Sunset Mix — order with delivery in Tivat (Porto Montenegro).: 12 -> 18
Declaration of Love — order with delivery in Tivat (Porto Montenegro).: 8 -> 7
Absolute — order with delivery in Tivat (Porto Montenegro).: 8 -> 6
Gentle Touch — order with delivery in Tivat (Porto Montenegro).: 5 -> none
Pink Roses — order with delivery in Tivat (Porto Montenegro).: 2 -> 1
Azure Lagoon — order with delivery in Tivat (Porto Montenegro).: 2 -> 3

※

The whole listing above should be output again exactly.

**TASK RESULT**
Sunset Mix — order with delivery in Tivat (Porto Montenegro).: 12 -> 18
Declaration of Love — order with delivery in Tivat (Porto Montenegro).: 8 -> 7
Absolute — order with delivery in Tivat (Porto Montenegro).: 8 -> 6
Gentle Touch — order with delivery in Tivat (Porto Montenegro).: 5 -> none
Pink Roses — order with delivery in Tivat (Porto Montenegro).: 2 -> 1
Azure Lagoon — order with delivery in Tivat (Porto Montenegro).: 2 -> 3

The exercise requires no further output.